━━ Data records
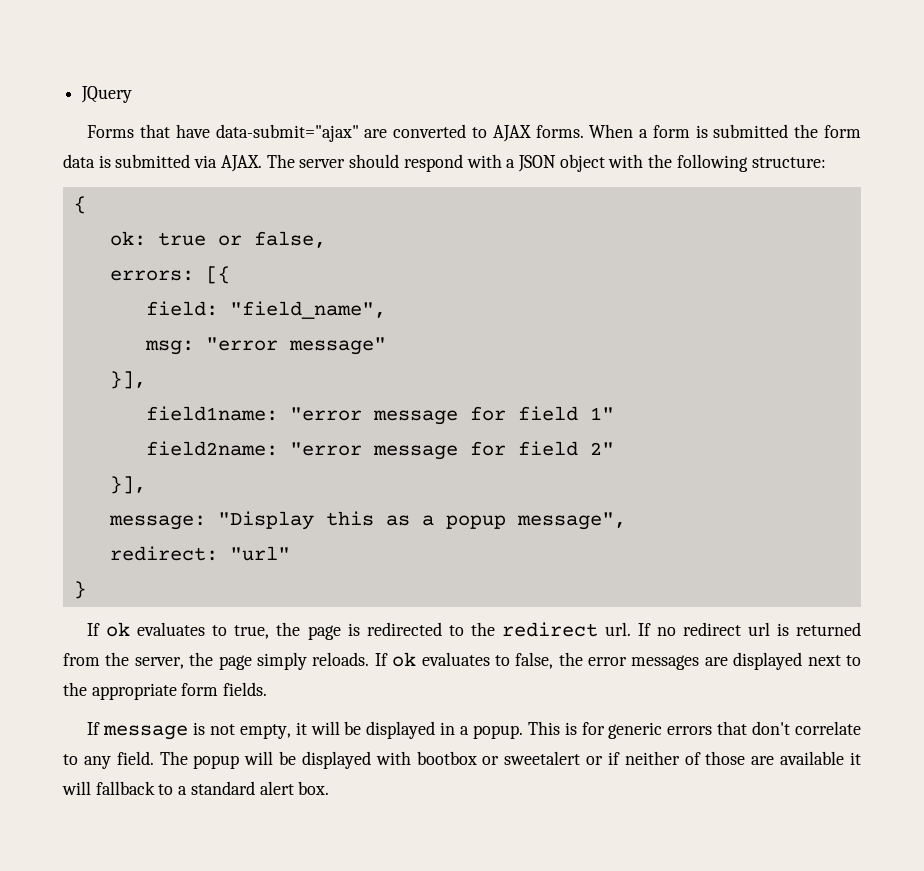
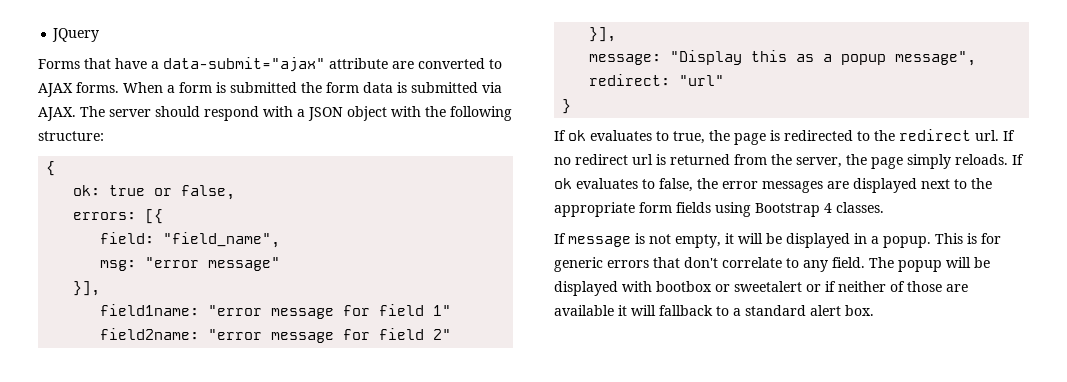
[215,124,359,142] data-submit="ajax" -> [151,57,388,72] a data-submit="ajax" attribute
[223,682,268,696] fields. -> [676,202,884,217] fields using Bootstrap 4 classes.

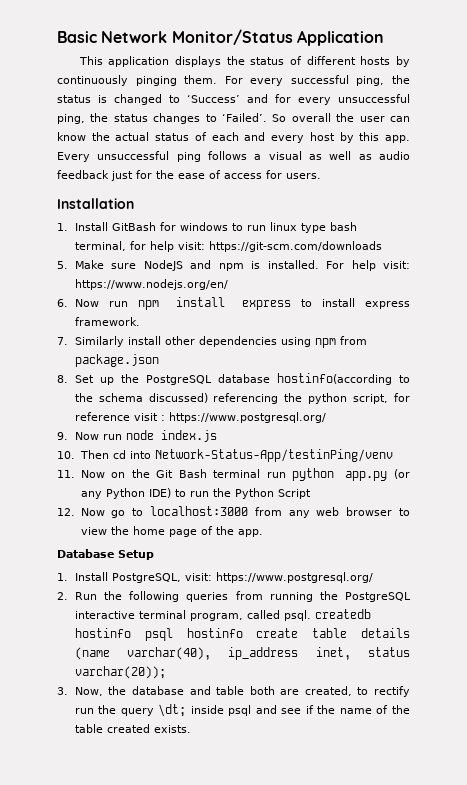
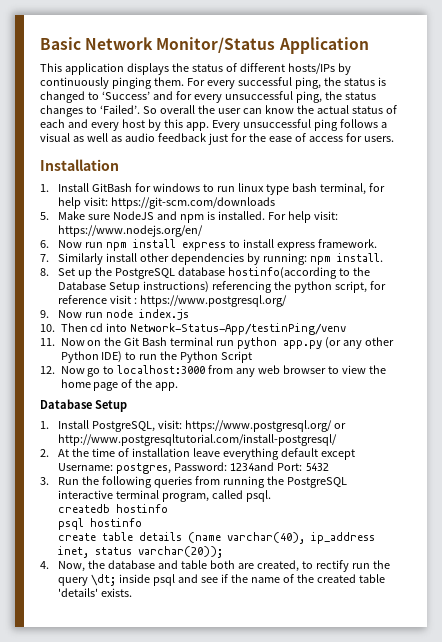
[360,56,391,65] hosts -> [287,63,335,74] hosts/IPs
[280,336,367,348] [74,354,159,367] using npm from package.json -> [247,253,384,265] by running: npm install.
[98,393,208,403] schema discussed) -> [58,281,210,293] Database Setup instructions)
(102, 495) none -> [365,337,395,346] other
[57,592,68,600] // 2. -> [334,423,347,429] [58,434,338,446] [40,448,356,460] [58,462,330,474] [40,477,49,485] or http://www.postgresqltutorial.com/install-postgresql/ // 2. At the time of installation leave everything default except Username: postgres, Password: 1234and Port: 5432 // 3.
(311, 615) none -> (272, 496) //
(131, 633) none -> (169, 508) //
(243, 633) none -> (143, 522) //
[57,687,68,695] 3. -> [40,561,49,569] 4.
[74,724,150,733] table created -> [317,574,386,583] [58,588,99,597] created table 'details'

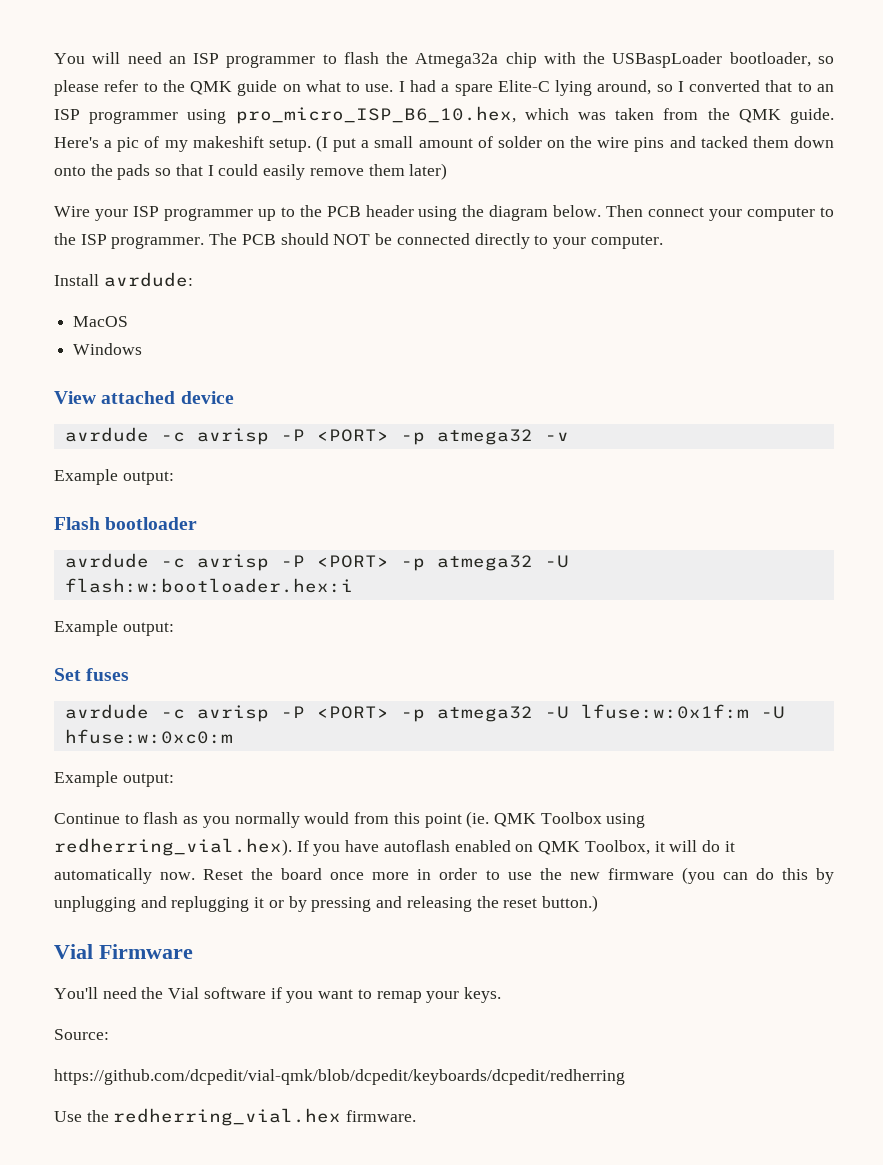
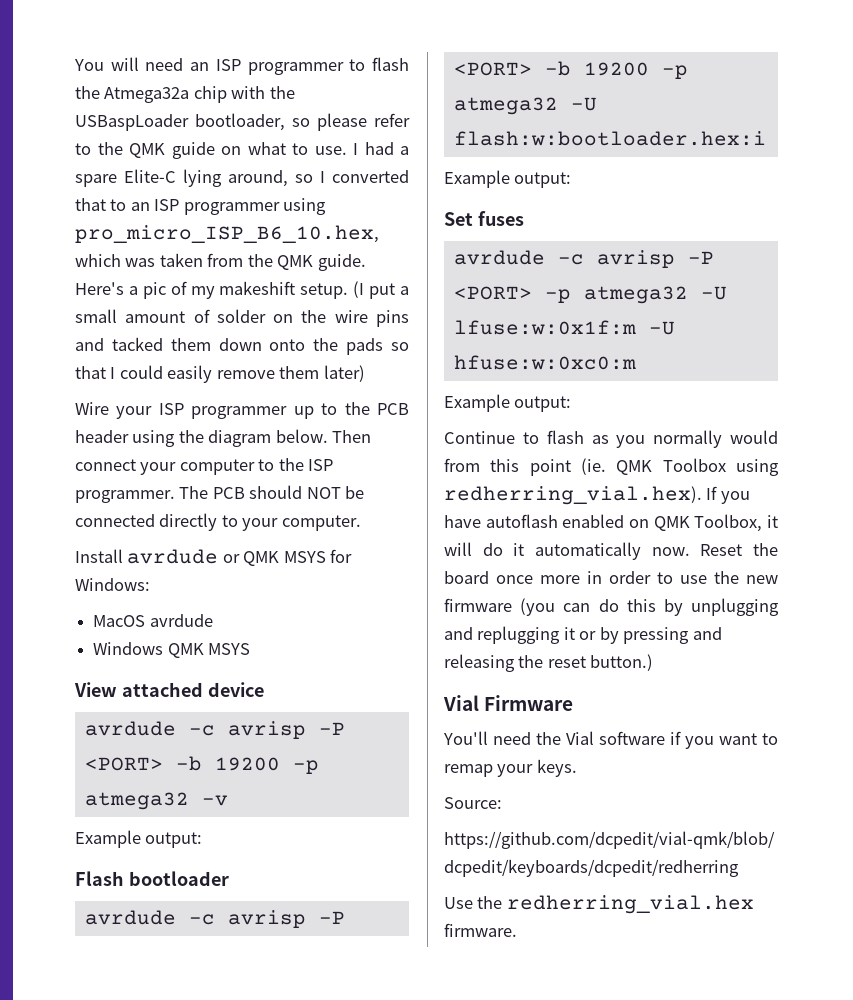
[103,272,193,287] avrdude: -> [127,549,353,566] [75,578,150,591] avrdude or QMK MSYS for Windows:
(129, 321) none -> [149,614,213,627] avrdude
(143, 349) none -> [167,643,251,658] QMK MSYS
(389, 435) none -> [175,756,280,771] -b 19200
(389, 561) none -> [544,61,649,76] -b 19200

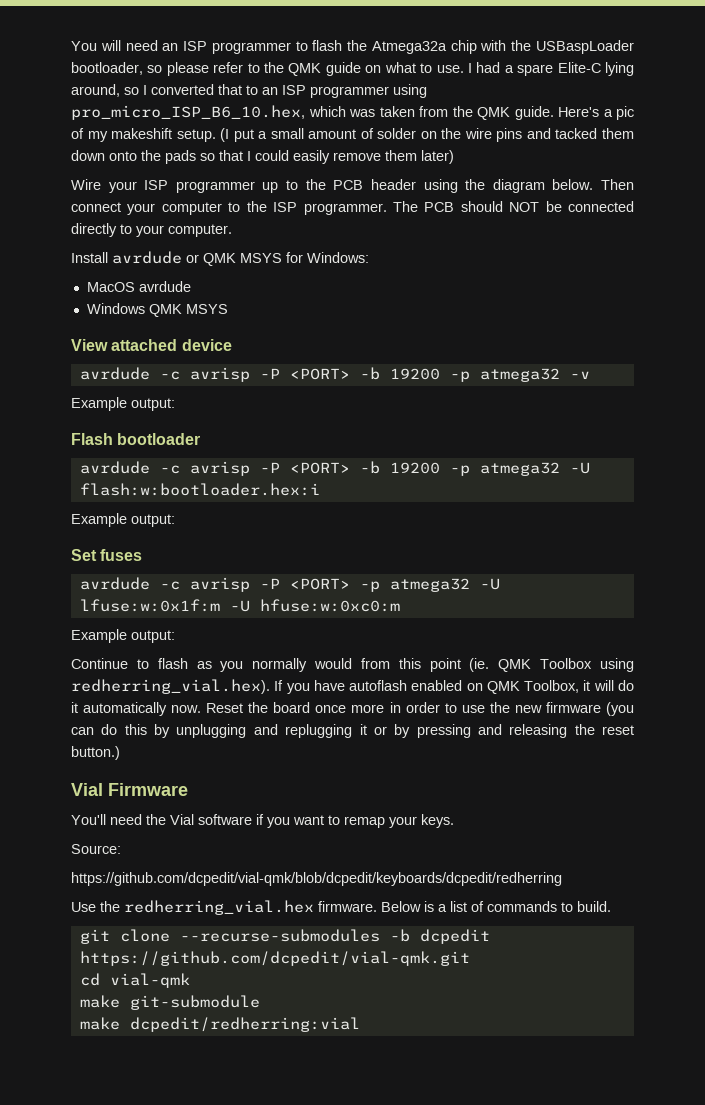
(517, 930) none -> [381,901,611,912] [79,929,490,944] [79,951,470,966] [79,973,190,988] [79,995,260,1010] [79,1017,360,1032] Below is a list of commands to build. // git clone --recurse-submodules -b dcpedit https://github.com/dcpedit/vial-qmk.git // cd vial-qmk // make git-submodule // make dcpedit/redherring:vial

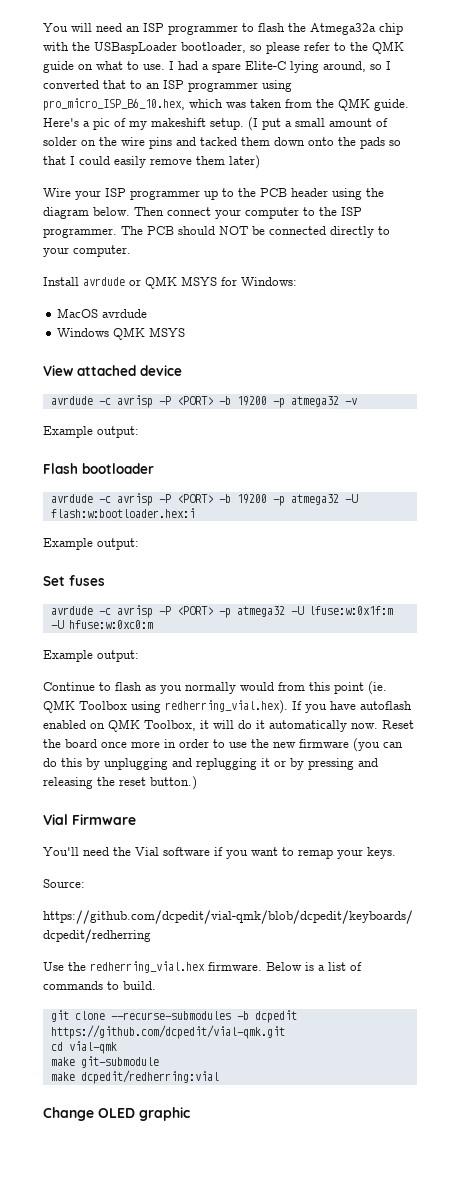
(360, 1024) none -> [43,1107,190,1121] // Change OLED graphic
━━━━
● **Instructions to follow**: What is needed is each line of the entries that contains the word "using".

● **Solution**:
[223,682,268,696] fields. -> [676,202,884,217] fields using Bootstrap 4 classes.
[280,336,367,348] [74,354,159,367] using npm from package.json -> [247,253,384,265] by running: npm install.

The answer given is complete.